39 Baumfällungen in Halle (Saale) genehmigt – 60 Neupflanzungen gefordert
In den vergangenen Wochen hat die Stadtverwaltung von Halle (Saale) eine Reihe von Baumfällungen im Stadtgebiet genehmigt. Diese stützen sich dabei vor allem auf die Verkehrssicherheit, den Zustand der Gehölze oder anstehende Bauprojekte. Während einige Entnahmen aufgrund von Pilzbefall oder Altersschwäche unumgänglich sind, sorgen insbesondere größere Vorhaben für Diskussionsstoff. Insgesamt sind 39 Bäume betroffen. Angeordnet sind 60 Neupflanzungen.

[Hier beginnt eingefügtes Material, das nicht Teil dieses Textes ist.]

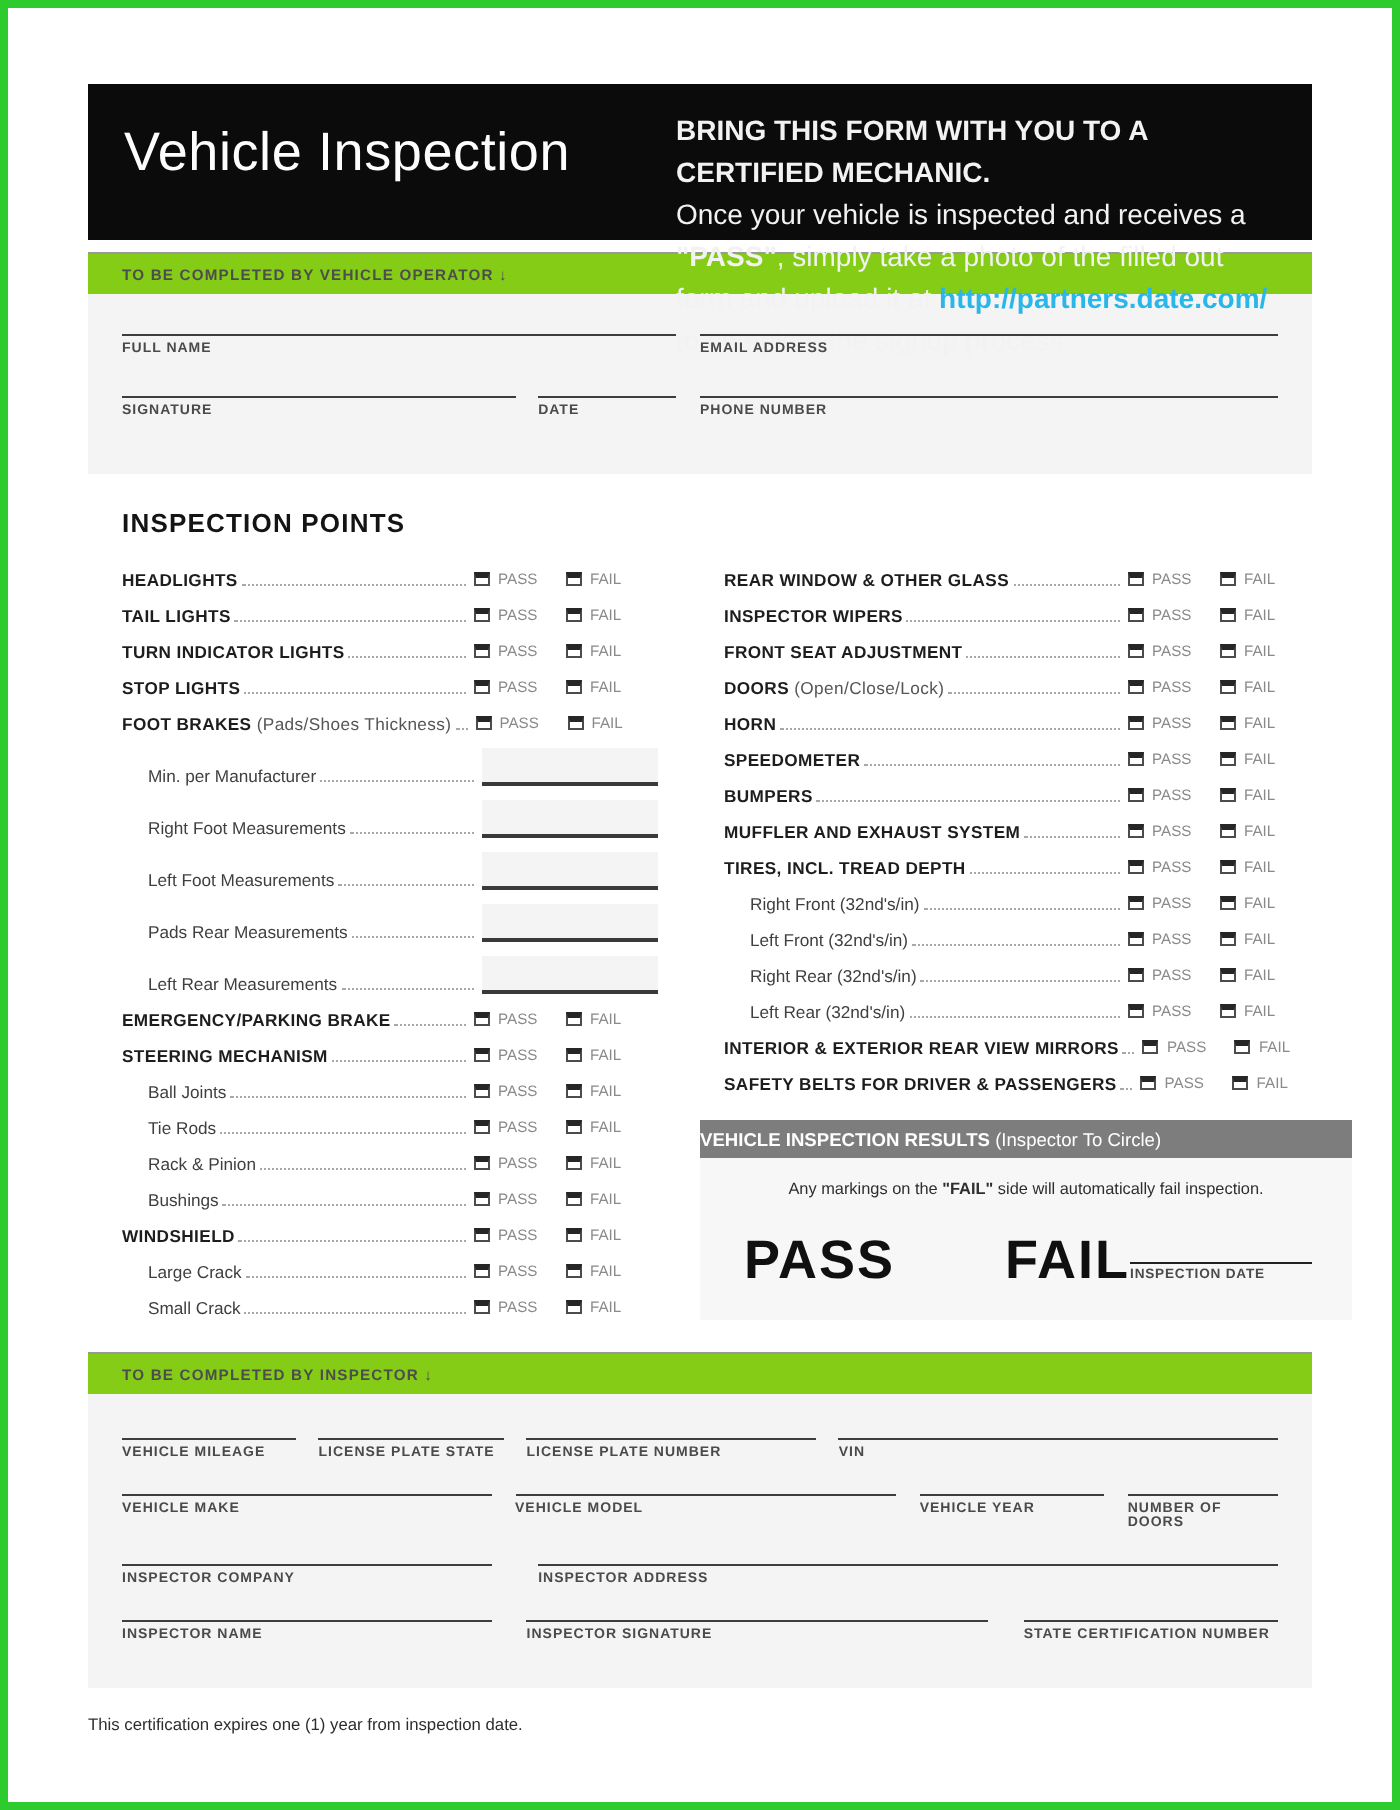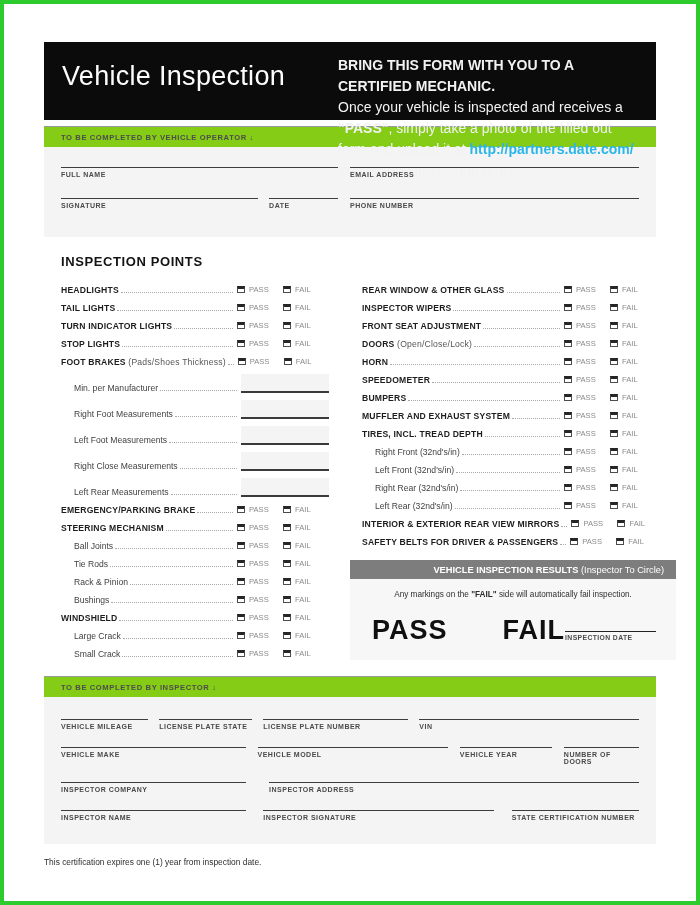"Right Close Measurements" span.chk-label { text: Right Close -> Pads Rear }
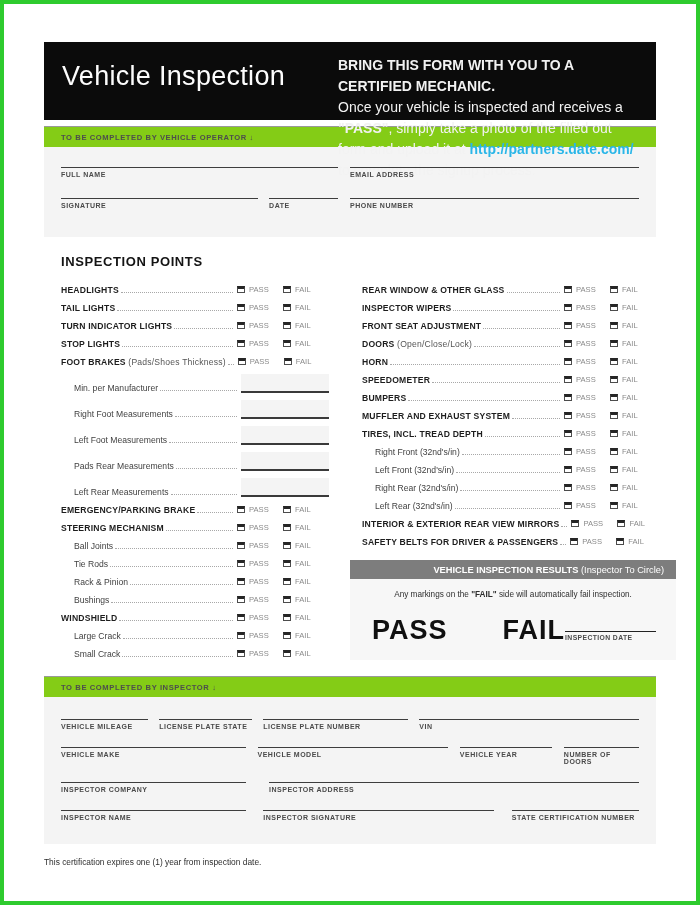"VEHICLE INSPECTION RESULTS (Inspector To" .results-bar { padding: 5px 12px 4px 0 -> 5px 0 4px 0; text-align: right -> left }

Ein Schwerpunkt der Maßnahmen liegt im Bereich des Gießerdreiecks in der Turmstraße, welches das derzeit umfangreichste Einzelprojekt darstellt. Hier wurde die Fällung von insgesamt zwölf Bäumen – einer Linde und elf Feldahornen – genehmigt. Grund für diesen massiven Eingriff ist eine bauordnungsrechtlich zulässige Planung des Armaturenwerks, die den Erhalt der Gehölze nicht zulässt. Als Ausgleich für diesen Verlust sieht der Bescheid die Pflanzung von 16 Ersatzbäumen vor, um das ökologische Gleichgewicht im Quartier langfristig wiederherzustellen.
Ebenfalls von großer Tragweite ist die Entscheidung für die Liebenauerstraße, wo vier stattliche Kastanien demnächst aus dem Stadtbild verschwinden werden. Hier gaben jedoch keine Baupläne den Ausschlag, sondern der besorgniserregende Zustand der Bäume. Untersuchungen mit dem Resistographen sowie Klopfproben bestätigten eine fortgeschrittene Fäule im Stamm- und Stammfußbereich. Da selbst starke Rückschnitte die Vitalität der Kastanien nicht mehr retten könnten, blieb nur die Genehmigung zur Fällung, die mit der Auflage verbunden ist, acht neue Bäume als Ersatz zu pflanzen.
Ein drittes Großprojekt betrifft den Jadeweg, an dem drei Weiden weichen müssen. In diesem Fall überschneiden sich gesundheitliche Mängel der Bäume mit städtebaulichen Zielen: Die Weiden weisen nicht nur Schäden an der Basis auf, sondern stehen zudem genau im Bereich einer geplanten neuen Spielplattform. Um den Verlust dieser drei großen Exemplare zu kompensieren, wurde die vergleichsweise hohe Zahl von sieben Ersatzpflanzungen festgesetzt.
Doch auch abseits dieser Schwerpunkte sind zahlreiche weitere Straßenzüge betroffen. In der Fährstraße müssen insgesamt fünf Ahorne weichen, da diese zu nah an einer Schul-Stützmauer stehen und bereits Rindenschäden aufweisen. In der Vereinsstraße führen eine Kiefer und eine Zypresse zu Schäden am Mauerwerk eines Hauses und müssen entnommen werden, während am Berta-von-Suttner-Platz drei Weiden einer geplanten Wohnbebauung im Weg stehen. In der Seebener Straße wurden zwei abgestorbene Eschen zur Fällung freigegeben, und im Lupinenweg sowie in der Emil-Fischer-Straße und der Geseniusstraße zwingt massiver Pilzbefall an Birken die Verwaltung zum Handeln.Weitere Eingriffe betreffen den Rockendorfer Weg, wo eine Blaufichte im Zuge einer Gartenumgestaltung weichen muss, sowie den Ernst-Barlach-Ring und die Goldbergstraße, an denen Spitzahorne aufgrund von Stammrissen und fehlender Standsicherheit eine Gefahr darstellen. In der Reilstraße gefährdet eine Esche durch massiven Wurzelvortrieb eine Grenzmauer, und im Fingerhutweg hat eine Kiefer bereits zu Absenkungen und Rissen im Inneren eines Gebäudes geführt. Trotz der teils drastischen Maßnahmen sieht die Stadt in den meisten Fällen Ersatzpflanzungen vor, um das Stadtgrün für die Zukunft zu sichern.